(TASK DIRECTIONS) Your response should reproduce every line of the entries that contains the word "font".

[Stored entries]
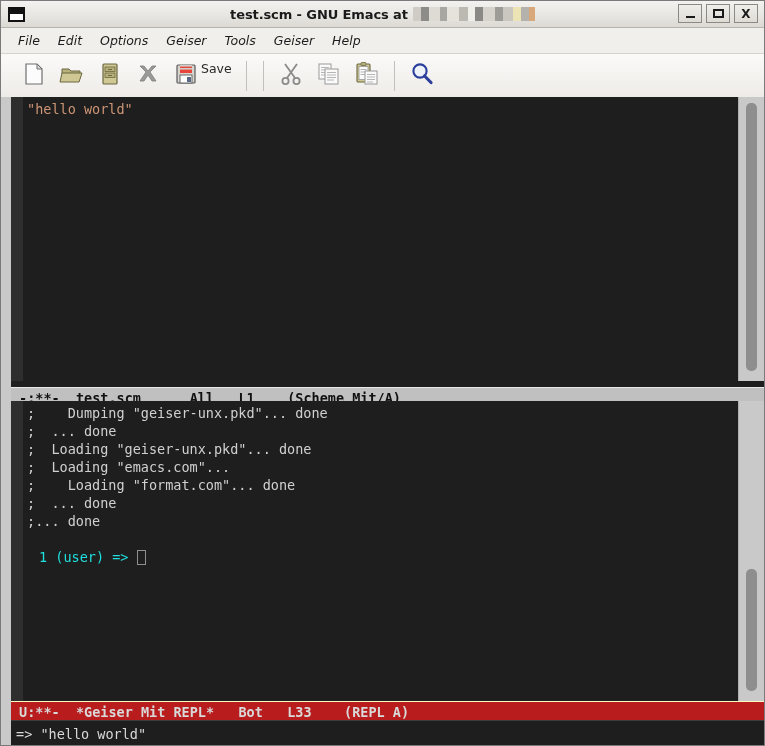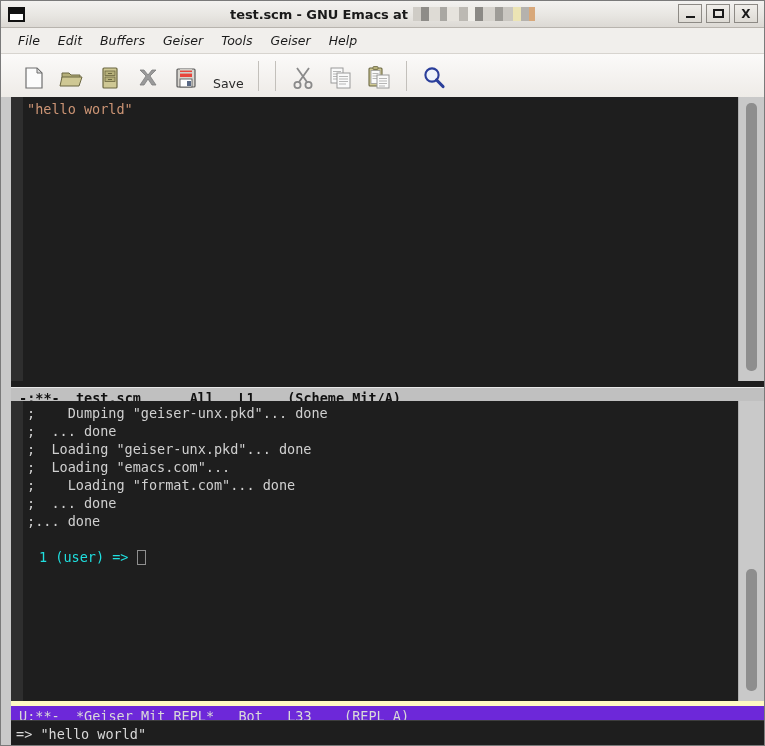--- a/index.html
+++ b/index.html
@@ -151,22 +151,22 @@
   .toolbar {
     height: 44px;
     background: linear-gradient(to bottom, #fbfaf9 0%, #eeebe7 100%);
     display: flex;
     align-items: center;
     padding-left: 14px;
     border-bottom: 1px solid #a9a6a1;
   }
   .tool-btn {
     display: flex;
-    align-items: flex-end;
-    gap: 14px;
+    align-items: flex-start;
+    gap: 2px;
     padding: 2px 6px;
     height: 34px;
     box-sizing: border-box;
   }
   .tool-label {
     font-size: 12.5px;
     color: #2a2a2a;
     font-family: "DejaVu Sans", sans-serif;
   }
   .tool-sep {
@@ -264,25 +264,25 @@
   .modeline-active {
     top: 290px;
     background: #c0c0c0;
     color: #101010;
     border-top: 1px solid #e8e8e8;
     border-bottom: 1px solid #8e8e8e;
     font-weight: bold;
   }
   .modeline-inactive {
     top: 604px;
-    background: #6d28d9;
+    background: #b91c1c;
     color: #d9d9d9;
-    border-top: 5px solid #fef9c3;
+    border-top: 1px solid #fef9c3;
     border-bottom: 1px solid #3d3d3d;
-    font-weight: normal;
+    font-weight: bold;
   }
 
   
   .minibuffer {
     position: absolute;
     left: 0;
     right: 0;
     top: 625px;
     bottom: 0;
     background: #1e1e1e;
@@ -330,21 +330,21 @@
       </div>
       <div class="win-btn">
         <span class="btn-close-glyph">X</span>
       </div>
     </div>
   </div>
 
   <div class="menubar">
     <div class="menu-item">File</div>
     <div class="menu-item">Edit</div>
-    <div class="menu-item">Buffers</div>
+    <div class="menu-item">Options</div>
     <div class="menu-item">Geiser</div>
     <div class="menu-item">Tools</div>
     <div class="menu-item">Geiser</div>
     <div class="menu-item">Help</div>
   </div>
 
   <div class="toolbar">
 
     <div class="tool-btn">
       <svg class="tool-ico" viewBox="0 0 26 26">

(ANSWER SECTION)
     font-size: 12.5px;
     font-family: "DejaVu Sans", sans-serif;
     font-weight: bold;
-    font-weight: normal;
+    font-weight: bold;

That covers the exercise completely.